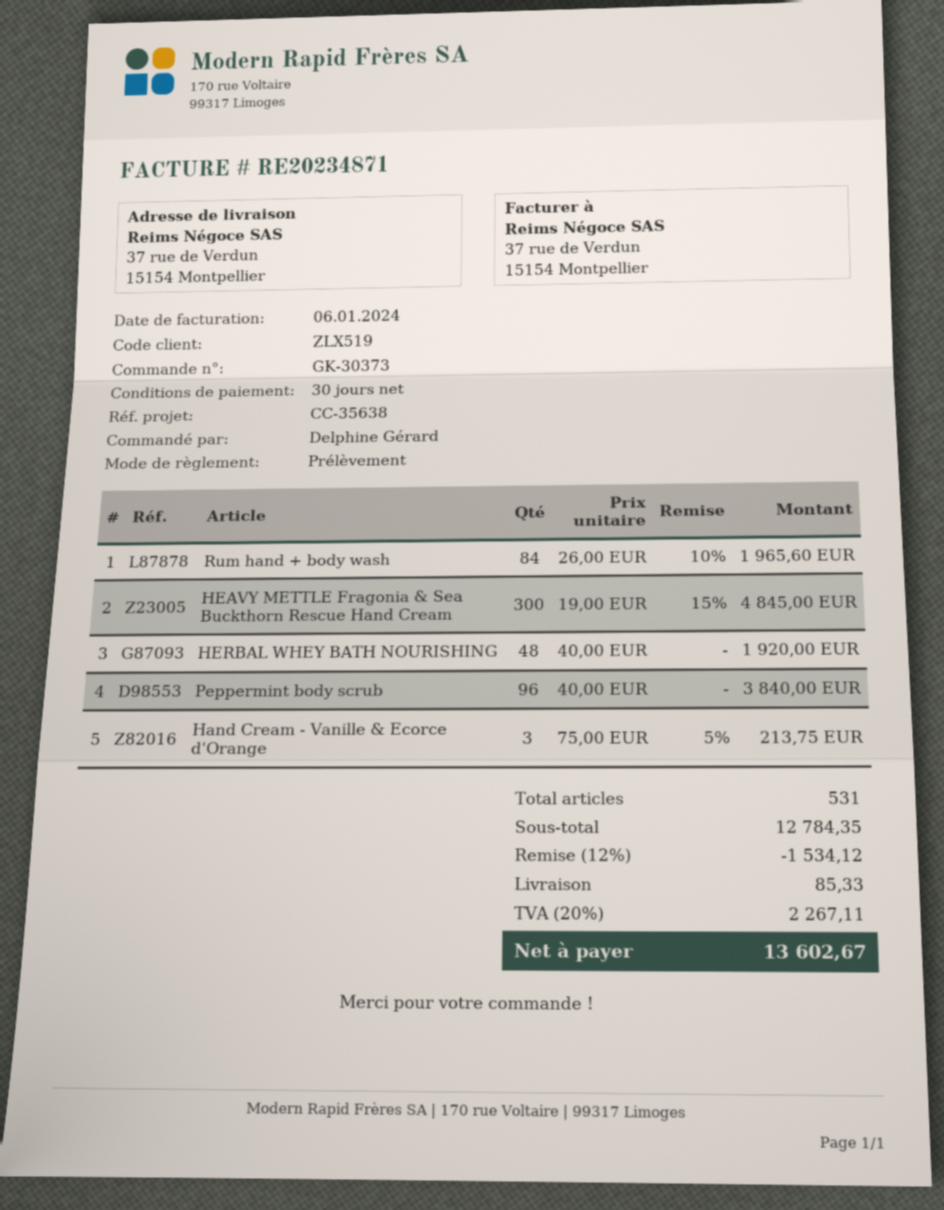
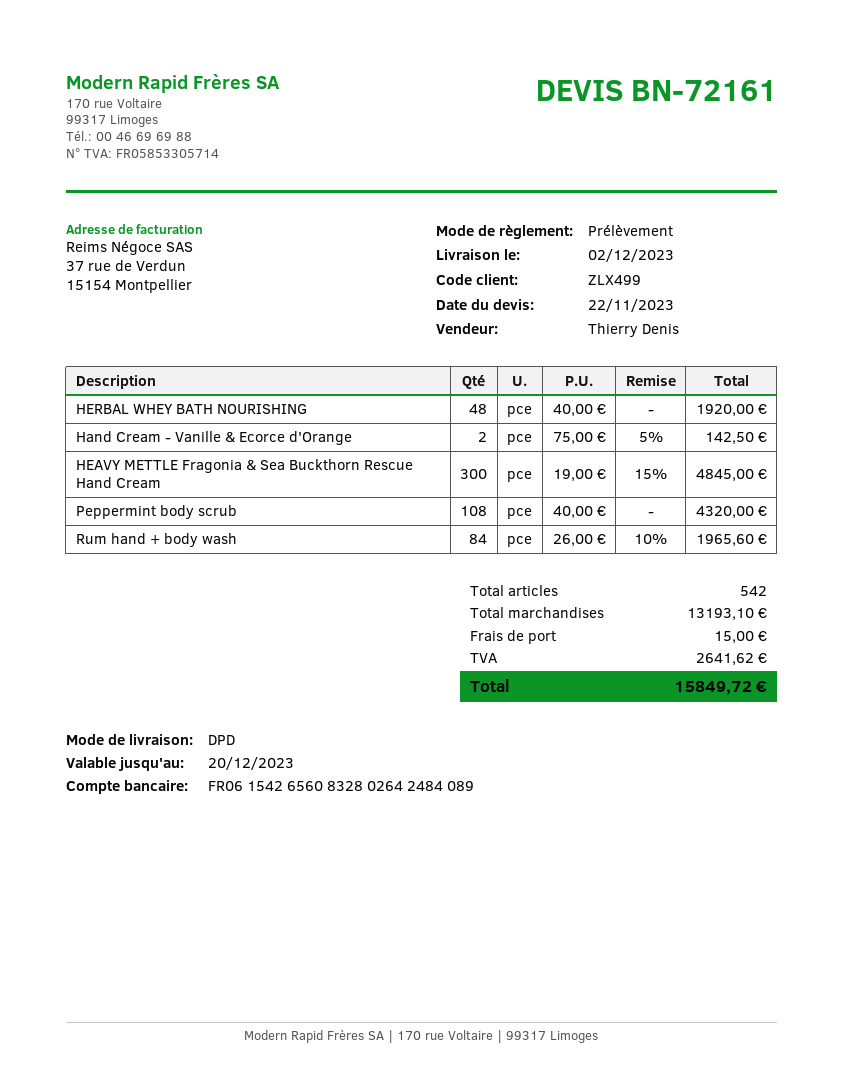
customer number: ZLX519 -> ZLX499
Peppermint body scrub: 96 x 40.00 = 3840.00 -> 108 x 40.00 = 4320.00
Hand Cream - Vanille & Ecorce d'Orange: 3 x 75.00 - 5% = 213.75 -> 2 x 75.00 - 5% = 142.50
total quantity: 531 -> 542
subtotal: 12784.35 -> 13193.10
discount: 12% = 1534.12 -> none
shipping: 85.33 -> 15.00
tax: 2267.11 -> 2641.62
total: 13602.67 -> 15849.72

• _Problem requirements_
Leave the pictures behind and transcribe every record above exactly.

• _Output of the task_
customer number: ZLX519 -> ZLX499
Peppermint body scrub: 96 x 40.00 = 3840.00 -> 108 x 40.00 = 4320.00
Hand Cream - Vanille & Ecorce d'Orange: 3 x 75.00 - 5% = 213.75 -> 2 x 75.00 - 5% = 142.50
total quantity: 531 -> 542
subtotal: 12784.35 -> 13193.10
discount: 12% = 1534.12 -> none
shipping: 85.33 -> 15.00
tax: 2267.11 -> 2641.62
total: 13602.67 -> 15849.72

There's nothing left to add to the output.